The old adage, "Right tool for the right job", rings true.
Even one of the biggest corporations spectacularly screwed this up the
other day with Google's Twitter feed of a demo of their response
to ChatGPT, a language model named Bard.
When asked, "What new discoveries from the James Webb Space
Telescope can I tell my 9 year old about?", Bard responded with several
bullet points including the incorrect factoid that it took the very first
images of exoplanets.
In that instant, the share price of Google's parent company, Alphabet
plummeted and USD 100 billion in the company's market value was
lost, just like that.
In a rush to get it out there that Google was in the game too, the
corporation no doubt made that age old mistake. They left it to marketing.
Now a better, more factual announcement would have been to explain what
Bard is. An interactive chatbot.
Then using the best phrasing one could muster, put it to the market,
"Well we all know how great Google is. And we all know that Google
itself doesn't write the content. There is some great stuff on the web.
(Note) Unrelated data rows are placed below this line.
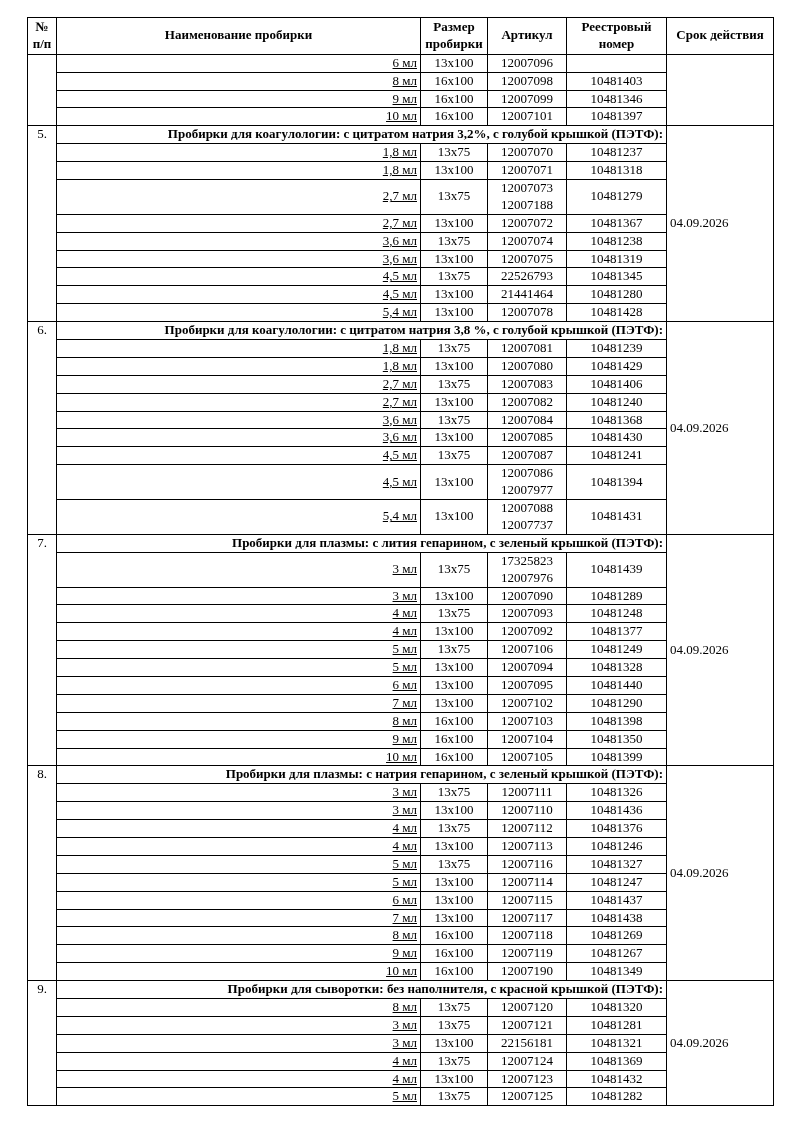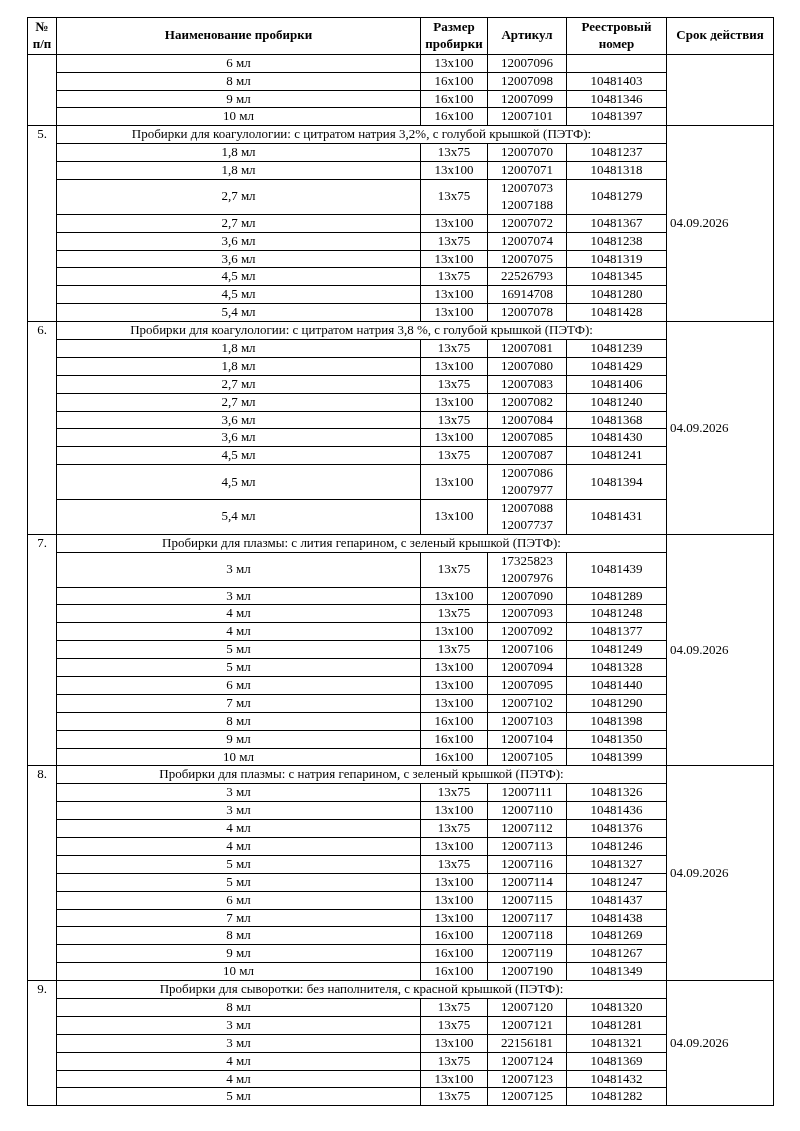"6 мл" td.name { text-align: center -> right; text-decoration: none -> underline }
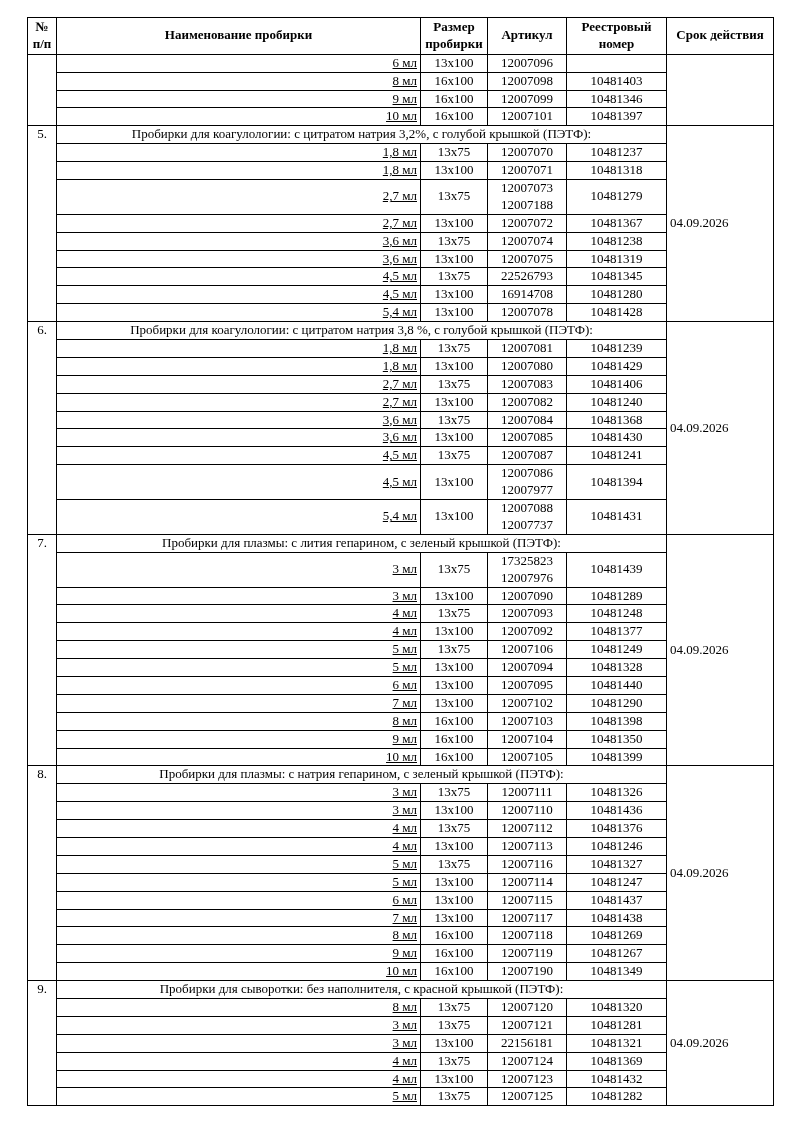"Пробирки для коагулологии: с цитратом" td.title { font-weight: normal -> bold; text-align: center -> right }
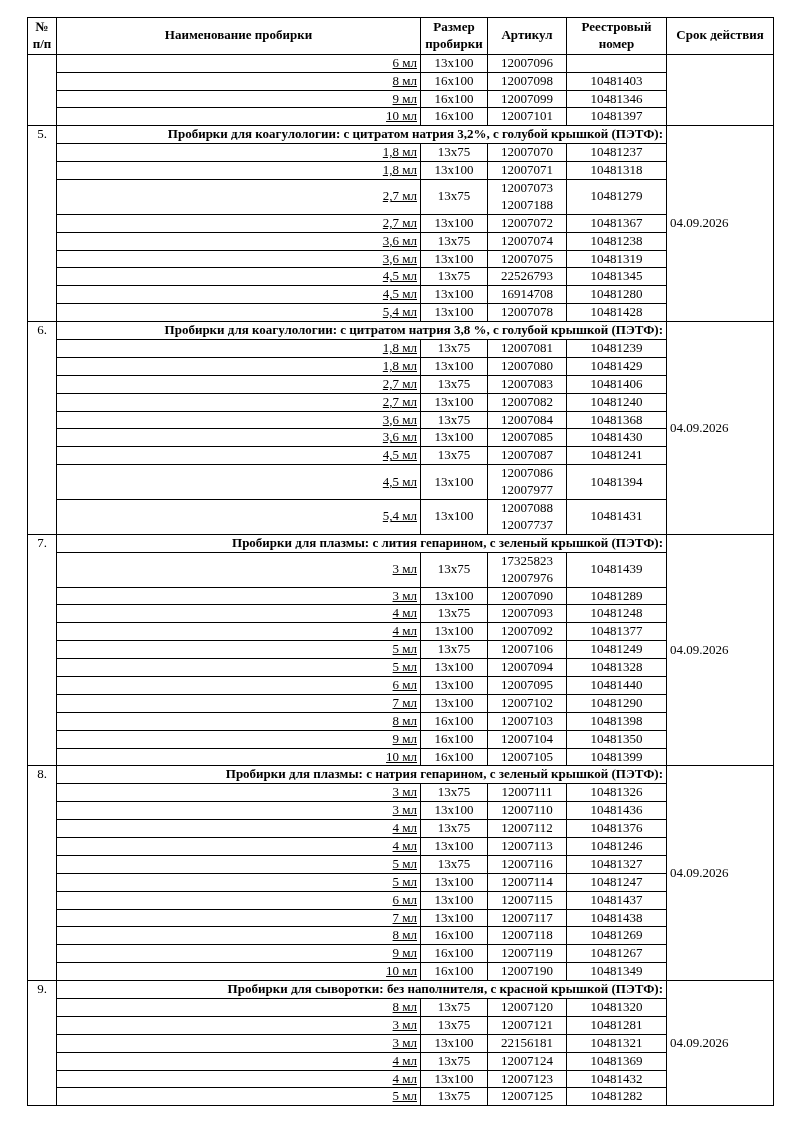"16914708" div { text: 16914708 -> 21441464 }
Then there is the stuff that is wrong. Wading through that can be quite
a challenge. Though our new ChatBot is not an oracle of knowledge and
it will say things that are incorrect, it can provide you with another valuable
tool to perform a search with".
With uncurated or only partially curated content, the desirable goal of
having systems that are factually correct every time is a highly desirable goal.
For the time being, the great achievement is that we have created machines that
are highly conversant in written language.